Table 7 provides the order frequencies for three morphological subgroups: (1) word pairs in which the female form is morphologically more complex, (2) word pairs in which both forms are morphologically equally complex, and (3) word pairs in which the male form is morphologically more complex. Some word pairs were excluded from this quantification, either because the number of morphemes is opaque (e.g., Mrs/Mr) or because differences in morpheme number were due to the dropping of repetitive elements in one conjunct (e.g., policewoman/-man, him-/herself).
Conjunct Order in Relation to Morphological Complexity.
The results for equally complex pairs and pairs in which the female form is morphologically more complex are similar to the results obtained for syllable number. The M1 rate is highest (90.7 percent) when the female form is more complex. When the morphological complexity is equal, the M1 rate still amounts to 73.4 percent. A different picture evolves when one looks at the pairs in which the male form is morphologically more complex. Here one finds a clear F1 predominance of 95.9 percent. This in turn means that the morphologically more complex form is generally found in second position, irrespective of gender. Compared to phonology, morphology turns out to have an effect that is potentially stronger than gender. Still two points need to be noted. First, the M1 predominance persists when the two forms are equally complex and is eradicated only when the male form is more complex. Second, there are only a few word pairs in which the male form is morphologically more complex—an outcome of the fact that female forms are generally more likely to be morphologically marked.

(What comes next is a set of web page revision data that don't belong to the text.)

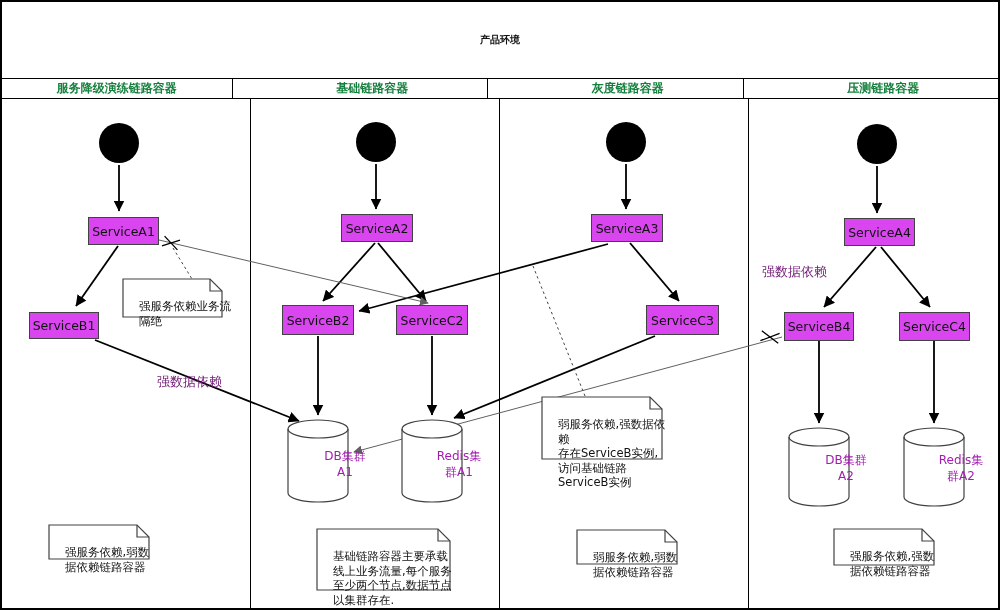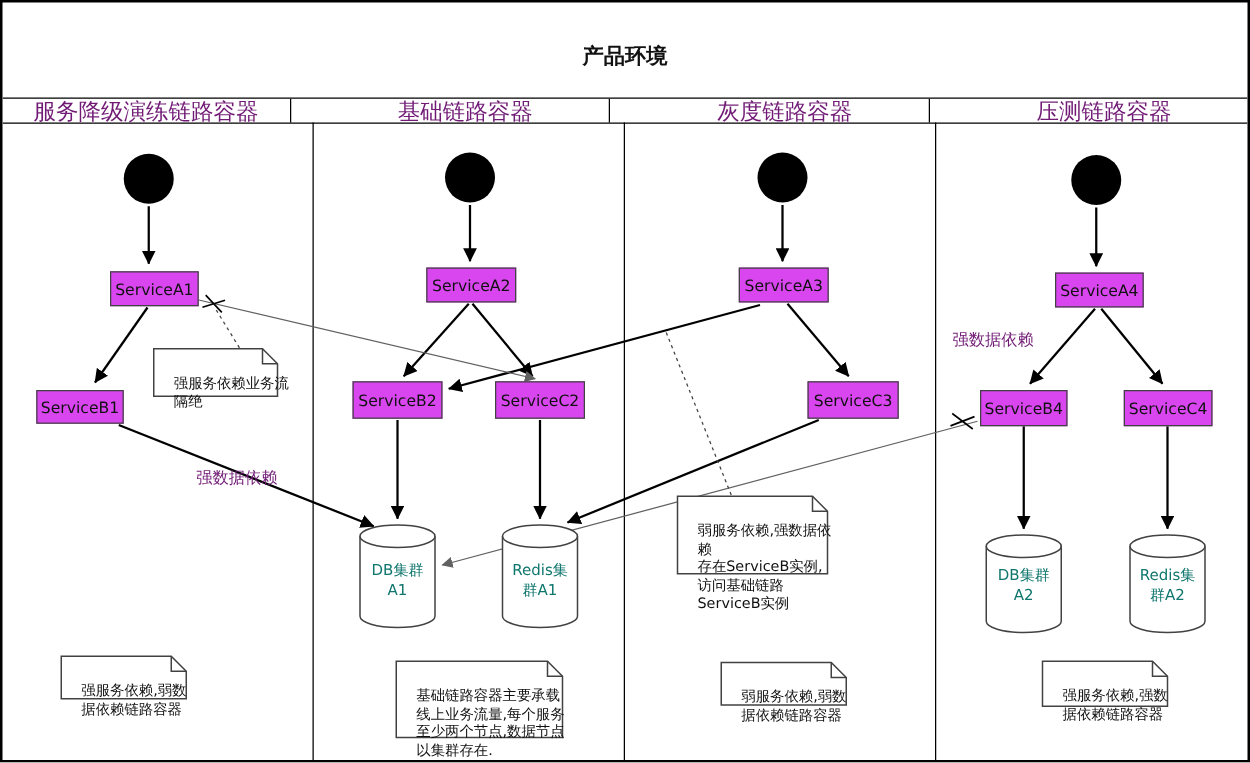"产品环境" #title { font-size: 17px -> 10px }
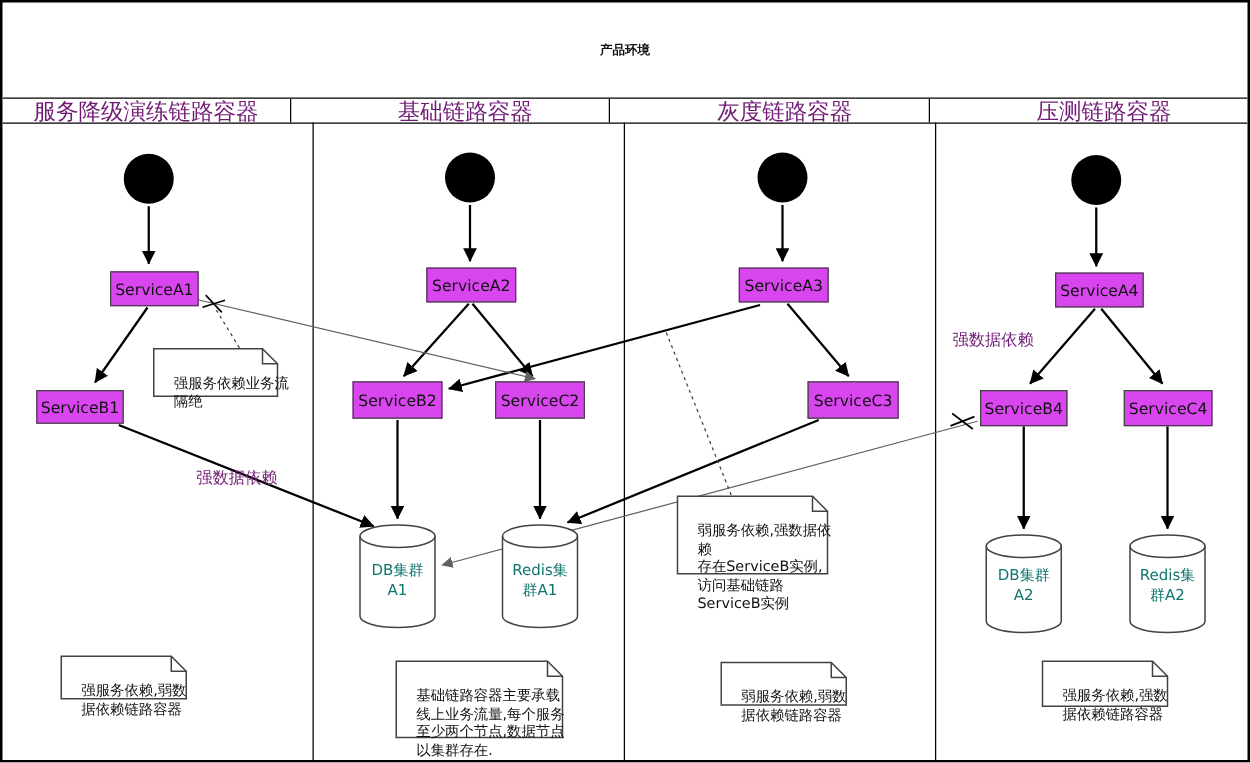"服务降级演练链路容器" .lane-header { color: #701a75 -> #15803d; font-size: 18px -> 12px; font-weight: normal -> bold }
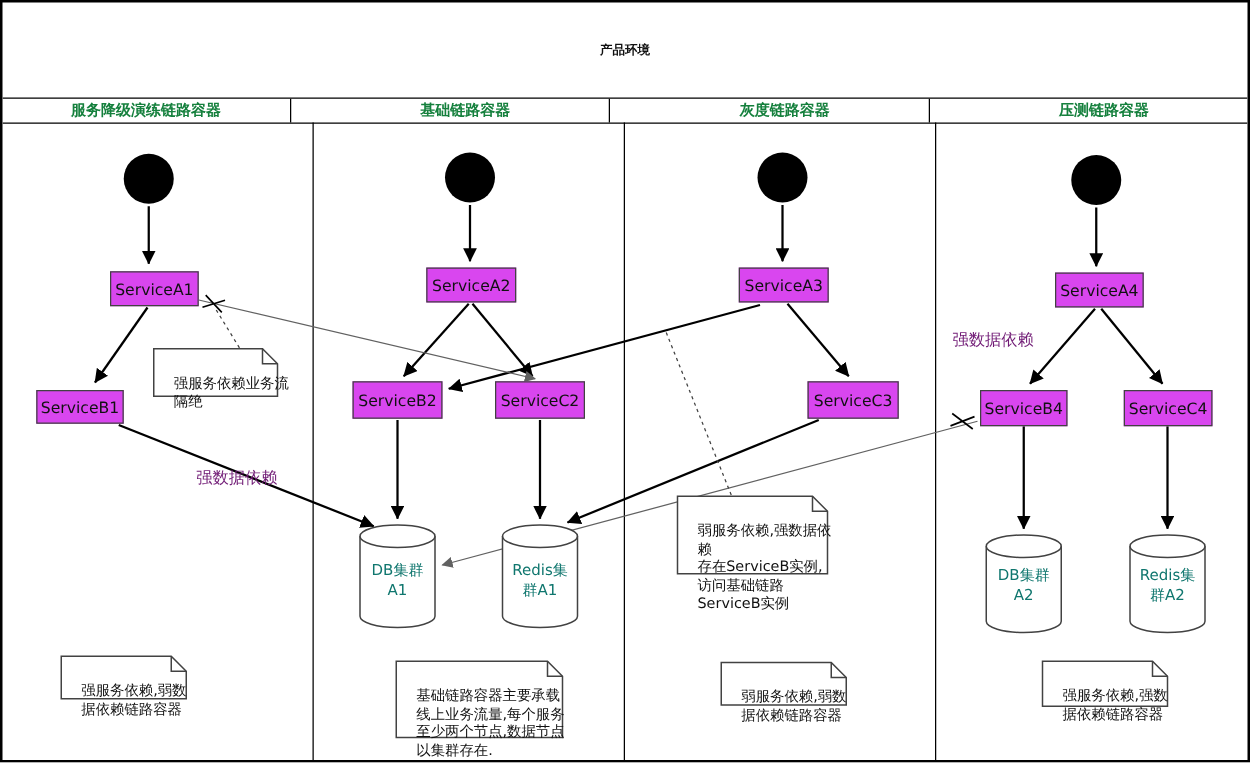"DB集群" .db-label { color: #0f766e -> #a21caf; padding-left: none -> 27px }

A concentration on pairs in which one conjunct is morphologically derived from the other does not lead to great changes in the patterns observed. For pairs involving a female derived form, M1 is categorical, whereas for pairs involving a male derived form the F1 predominance amounts to 90 percent. Moreover, it is of no consequence whether the coordination involves a semantically marked and a semantically unmarked item (actress/actor, hostess/host) or two semantically marked items without any generic meaning potential (princess/prince, duchess/duke, widow/widower, bride/bridegroom). The morphologically less complex form predominates in first position, independently of morphological relatedness or the semantics of the derivational base.
Conjunct Frequency
The frequency of the individual conjuncts can also potentially influence word order in binomials. More frequent words are regularly positioned first in coordination (e.g., Fenk-Oczlon 1989). To test the impact of this factor on personal binomials, the individual lexemes were first searched in the written component of the BNC to determine which of the two occurs more frequently. Certain word pairs were excluded from this quantification, either because one conjunct is not shown in its full form (e.g., policewoman/-man, her-/himself) or because the isolated search showed that a substantial share of the hits did not have the meaning that the form has in the binomial. For example, the pairs lady/gentleman and lady/lord had to be excluded because a search for lady alone does not distinguish between its two senses. Similarly, bride/groom was excluded because a search for the noun groom revealed that it was mostly used not in parallel to bride but in the sense of ‘person employed to look after horses.’ Mummy/daddy was excluded because the first item in this pair may also denote a preserved dead body. The remaining word pairs were then divided into two groups: (1) pairs in which the female form occurs more frequently and (2) pairs in which the male form is more frequent. Table 8 shows the results for the two groups.
Conjunct Order in Relation to Word Frequency.
The results indicate that word frequency, as an influencing factor, is not strong enough to override M1 predominance and rather has a modifying impact. However, it must be noted that the difference in percentage between the two conditions is relatively large. When the male form is more frequent, the M1 rate is 93 percent. By contrast, when the female form is more frequent, the M1 rate drops to 57.8 percent.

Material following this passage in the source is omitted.